Se non fosse solo un mito, sarebbe una creazione di Dio? Indipendente o dipendente da Dio? Se esistesse indipendentemente da Dio, allora sarebbe un altro dio? Il dio del male?
Il cristianesimo risponde senza esitazione: il diavolo è una creatura di Dio. C’è un solo Dio, in tre persone, che ha creato tutto, compreso il diavolo, e la cui volontà si realizza nel bene dell’umanità.
La domanda successiva sorge spontanea: come mai Dio, nella sua grande bontà verso gli uomini, ha creato il diavolo e dunque permette tutto il male che vediamo e le disgrazie che ne conseguono?
Sant’Agostino ha cercato di rispondere, ma senza convincere davvero troppi. Per esempio, ha detto che all’uomo dev’essere concessa la libertà di scelta. In questo modo ci invita a risalire nella scala del pensiero astratto: allora, era proprio necessario che gli uomini, dotati di libero arbitrio, fossero anche costitutivamente attratti dal male?
Coloro che sanno rispondere a quest’altra domanda, senza apparente ostacolo, sono i dualisti: ci sarebbero due divinità, il Dio del bene e il dio del male, in perenne lotta, dentro e fuori l’uomo, e un giorno il Dio del bene trionferà. Si ritrovano queste idee nella religione persiana di Zoroastro, in Platone, nei manichei, nella gnosi, cristiana o meno, nei catari, in certi “teologi” più o meno liberali. La Chiesa è chiara: tutto questo è un’eresia, perché c’è un solo Dio.

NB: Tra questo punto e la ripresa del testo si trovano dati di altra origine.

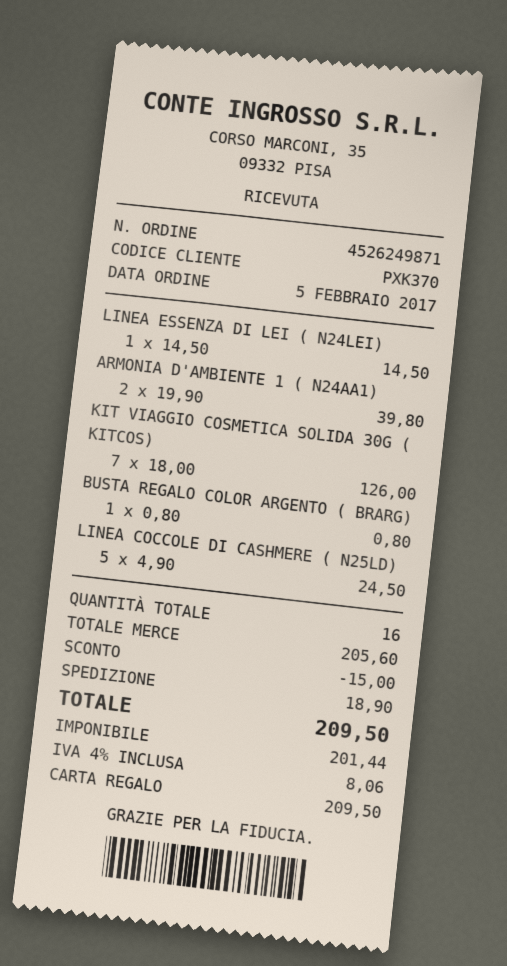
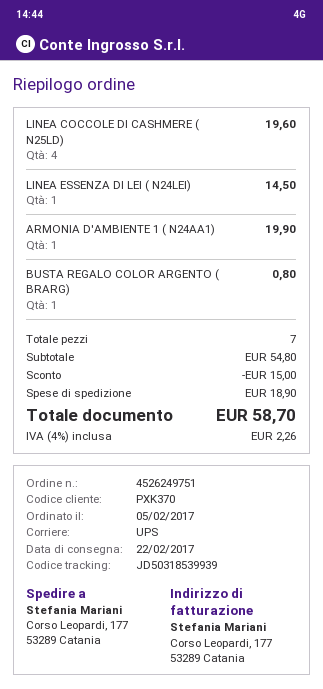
order number: 4526249871 -> 4526249751
ARMONIA D'AMBIENTE 1 ( N24AA1): 2 for 39.80 -> 1 for 19.90
KIT VIAGGIO COSMETICA SOLIDA 30G ( KITCOS): 7 for 126.00 -> none
LINEA COCCOLE DI CASHMERE ( N25LD): 5 for 24.50 -> 4 for 19.60
total quantity: 16 -> 7
subtotal: 205.60 -> 54.80
tax: 4% = 8.06 -> 4% = 2.26
total: 209.50 -> 58.70

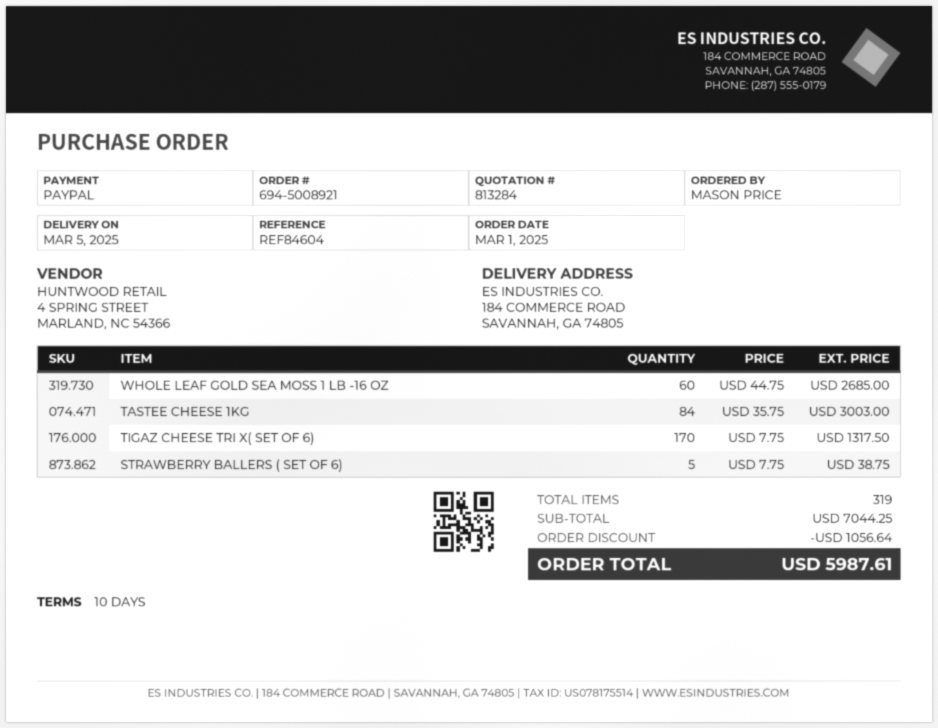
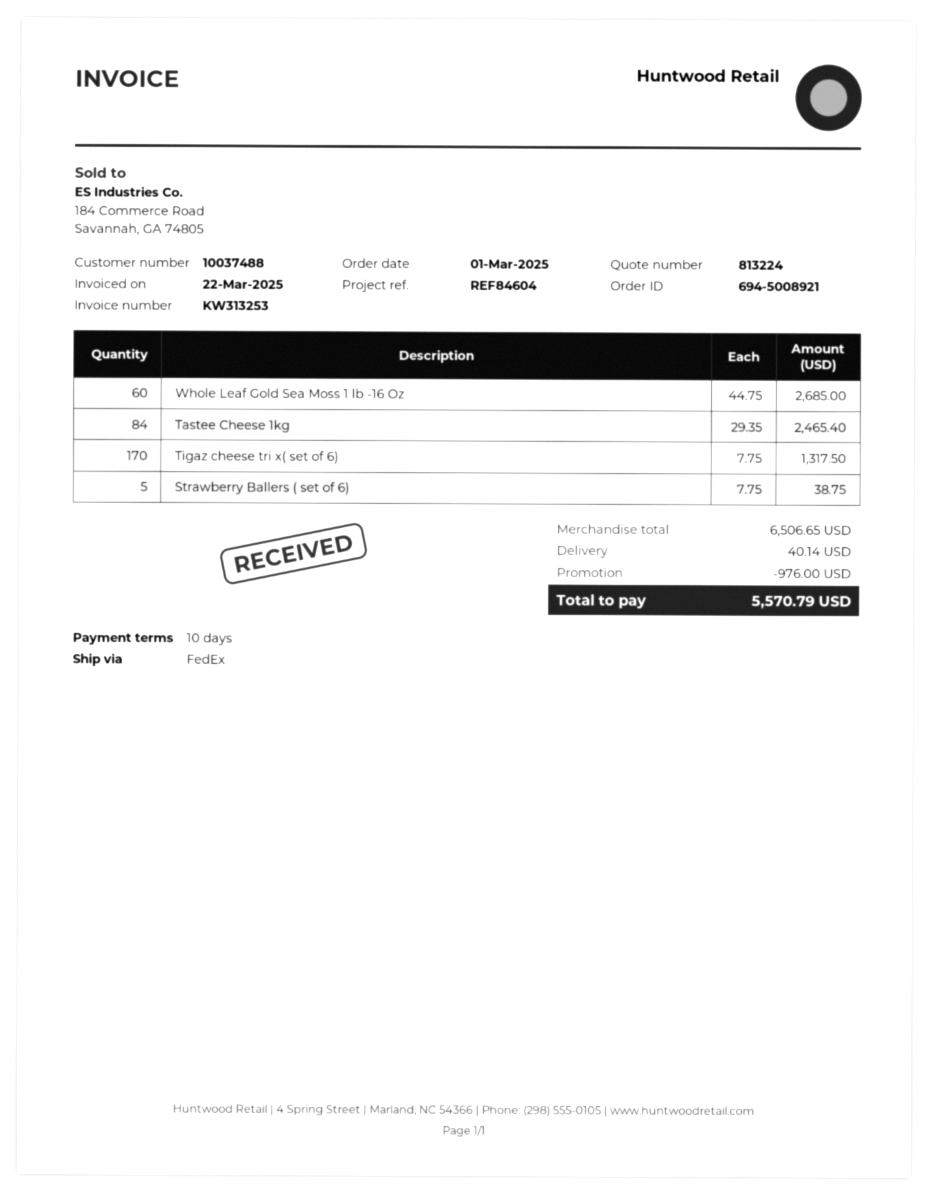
quote number: 813284 -> 813224
TASTEE CHEESE 1KG: 84 x 35.75 = 3003.00 -> 84 x 29.35 = 2465.40
subtotal: 7044.25 -> 6506.65
discount: 1056.64 -> 976.00
shipping: none -> 40.14
total: 5987.61 -> 5570.79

In questo universo di domande inestricabili, cosa ci insegna il famoso racconto delle tentazioni nel deserto?
In primo luogo, è lo spirito di Dio, Dio stesso, che conduce Gesù nel deserto, perché sia tentato dal diavolo; proprio così, Gesù è stato condotto alla tentazione, non “abbandonato” ad essa. Gesù, dunque, sarebbe vulnerabile come noi? Come è possibile che, appena toccato dallo Spirito di Dio nel battesimo, sia poi condotto dallo stesso Spirito alla tentazione?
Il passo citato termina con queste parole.